Our world does not usually know itself to be threadbare and pierced by divine light. And a life of frenetic movement is unlikely to see this light. So the Christian faith trains us to stillness, allowing us to see who and what stands before us — each person one of the great, good glimpses of God given to this world. I know of nothing greater that can be said for us. We should accept nothing less. Still, we are not here to be known as brilliant, but to know the brilliance. We need only open our eyes. Light is everywhere.

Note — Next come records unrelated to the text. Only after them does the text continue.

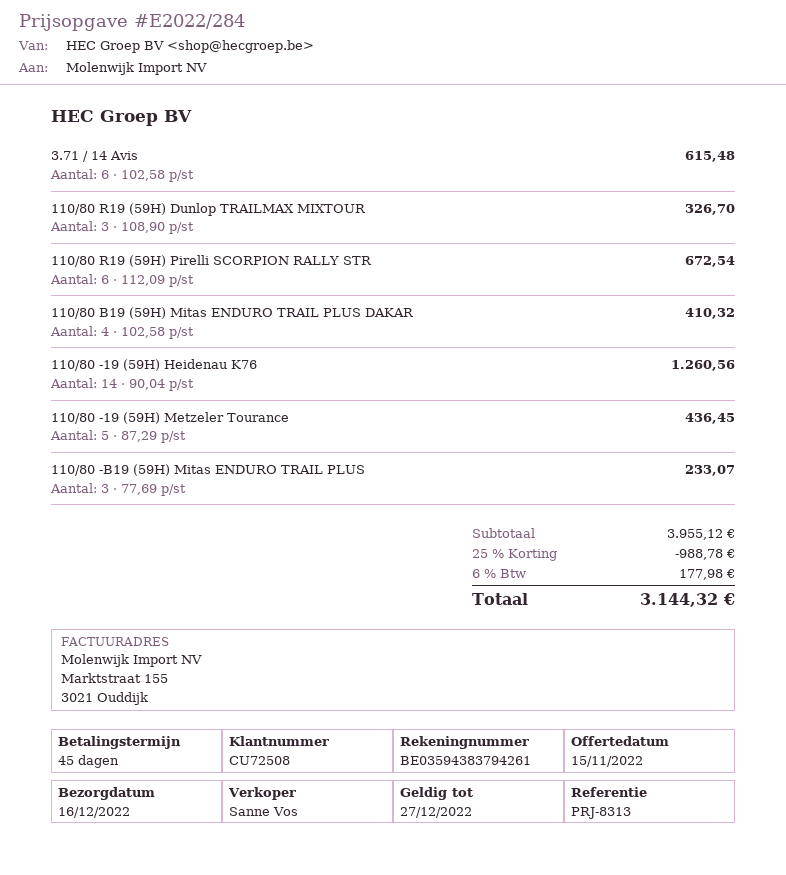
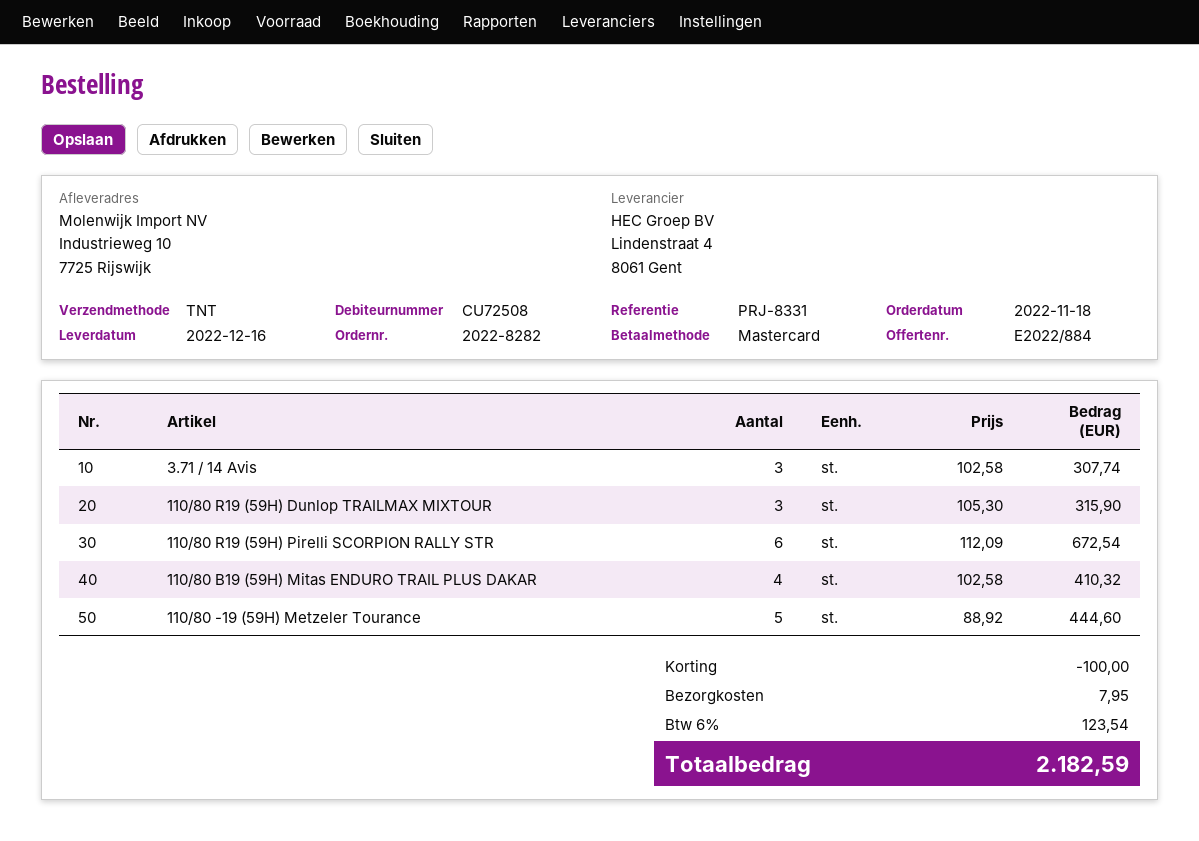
quote number: E2022/284 -> E2022/884
reference: PRJ-8313 -> PRJ-8331
3.71 / 14 Avis: 6 x 102.58 = 615.48 -> 3 x 102.58 = 307.74
110/80 R19 (59H) Dunlop TRAILMAX MIXTOUR: 3 x 108.90 = 326.70 -> 3 x 105.30 = 315.90
110/80 -19 (59H) Heidenau K76: 14 x 90.04 = 1260.56 -> none
110/80 -19 (59H) Metzeler Tourance: 5 x 87.29 = 436.45 -> 5 x 88.92 = 444.60
110/80 -B19 (59H) Mitas ENDURO TRAIL PLUS: 3 x 77.69 = 233.07 -> none
discount: 988.78 -> 100.00
shipping: none -> 7.95
tax: 6% = 177.98 -> 6% = 123.54
total: 3144.32 -> 2182.59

Stephen Mitchell, PhD lives, teaches, and writes in North Carolina.


 

NOTES

  1. Scott Russell Sanders, “Settling Down,” in Staying Put: Making a Home in a Restless World (Boston: Beacon Press, 1993), 104.
  2. Augustine, The Trinity (De Trinitate), 2nd ed., trans. Edmund Hill (Hyde Park, NY: New City Press, 2015), 235.
  3. The Desert Fathers: Sayings of the Early Christian Monks, trans. Benedicta Ward (New York: Penguin Books, 2003), 72.
  4. Benedicta Ward, “Introduction,” in The Desert Fathers, x.
  5. Sanders, “Settling Down,” 110–15.
  6. Mary Oliver, “Messenger,” in Thirst (Boston: Beacon Press, 2006), 1.
  7. Henry David Thoreau, Walden, reissue ed. (Boston: Beacon Press, 2004), 2.
  8. Marilynne Robinson, Gilead (New York: Farrar, Straus, and Giroux, 2004).
  9. Robinson, Gilead, 24–28, 51, 56–57, 72, 91, 114, 136–39.
  10. Robinson, Gilead, 9, 17, 20, 52, 136.
  11. Robinson, Gilead, 9, 49–50, 104–10.
  12. Robinson, Gilead, 31–32, 86–87, 99–101, 173–76.
  13. Robinson, Gilead, 125.
  14. Robinson, Gilead, 179–83.
  15. Robinson, Gilead, 155–60.
  16. Robinson, Gilead,
  17. Robinson, Gilead, 166–72.
  18. Robinson, Gilead, 5, 44, 48–53, 66, 72, 91, 237, 245–46.
  19. Robinson, Gilead, 245–46.
  20. Robinson, Gilead, 217–32.
  21. T. S. Eliot, “East Coker,” in Four Quartets (Boston: Mariner Books, 1971), 32.